7 replies on “The Handmaid’s Tale: “Offred” and “Birth Day””

  1. Thanks for the review. I agree, largely, but wanted to note that one of my favorite moments of these episodes was the pop song usage that you objected to. I’ll be vague to avoid spoilery stuff, but my thought was (a) Offred, though she’s presumably about a decade younger than this Xer, would still be likely to have grown up knowing both the song and its signature use in *that* film, and (b) there was a wonderful bit of parallelism in the scene in HT and the corresponding scene in that 80s classic. I was tickled. Perhaps the humor of the juxtaposition was a bit over the top for you?

    P.S. Not to make a big deal of it, but I dislike the penalty adapted works take in your scoring system, due to the obligatory low “originality” score. Not that anyone’s necessarily relying on that final x/42 number, but I’ve seen many otherwise top-rated works look mediocre in the finally tally. Similarly I find it strange that works that don’t really rely on effects lose a bit on that axis.

    • It’s not the first time our rubrics have been questioned (here or in emails among ourselves).
      We’re probably overdue for another discussion. We don’t have to have it hear, maybe we’ll brainstorm behind-the-scenes and then open the discussion up for public commentary/inquiry/mockery.

      (Full disclosure: I’m the “genius” that created the rubric to shoehorn our scores into “42” points)
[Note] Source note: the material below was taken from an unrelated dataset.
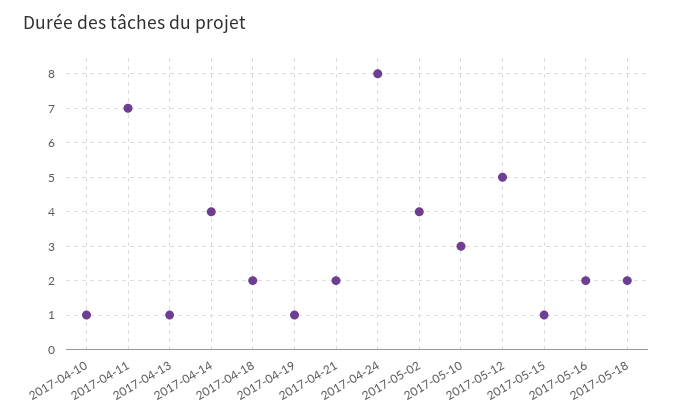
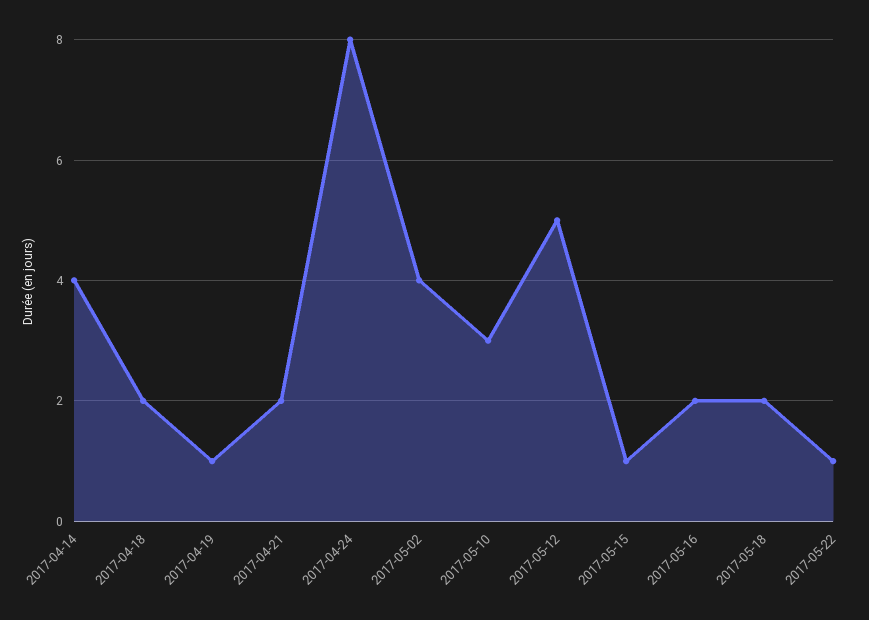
2017-04-10: 1 -> none
2017-04-11: 7 -> none
2017-04-13: 1 -> none
2017-05-22: none -> 1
    • It was a small point for me but, yeah, I thought the scene would have played better without it. Tone is tricky in a production like this one. I suspect a lot of people would share your opinion, however.

      And, yeah, we’ve often argued about the rating system. In the end, I find the comments more useful than some final “score.”

  2. As a Christian, I have zero interest in this series. I am even more turned off by the fact that certain political factions are heralding it as “spookily predictive” (see your footnote #4)

    Not interested in watching a series based on strawman, blasé, and incorrect stereotypes of my religion.

    • You can watch or not watch, of course, but:
      (1) it is satire of certain attitudes, and not any one religion. Many of the people who find it predictive are looking at the potential loss of gains made recently by women. Obviously, there are shots directed at religious extremism of the particular shading found in America. And satire is rarely fair.
      (2) the novel, certainly, makes it clear that many of the rebels are devout members of various Christian factions who oppose Gilead. It has been less clear here, but one of the characters does bemoan the destruction of a Catholic cathedral– a direct parallel with actions taken by the Taliban, recently, and the Puritans, in Cromwell’s England.

      One of the things that struck me about the original novel is how many of the extremist elements had already happened, somewhere, though not to the same degree. I didn’t see it as characterizing all Christians in this way, however.

    • Agree with JD – “You can watch or not watch, of course, but…”

      Genuine question as I’ve not read the book yet (it’s on the list), but is it *really* fundamental Christianity that is specifically in Atwood’s firing line, or is that more the result of the familiar setting (obviously deliberately chosen to resonate with her readers) and it is actually religious extremism in general that is being targetted?

      I get the impression that you could easily relocate the setting to several other areas of the world where other religions are dominant, change a few names/locations to suit, and the story would still stand as is. Depending on where that is, the devout rebels mentioned by JD could just as easily be bemoaning the loss of a mandir, mosque, synagogue, temple, or whatever else, instead of a cathedral. In some contemporary IRL locations, I suspect the victims of that fundamentalism might even say it probably doesn’t even come close to the reality of the horrors they’ve witnessed.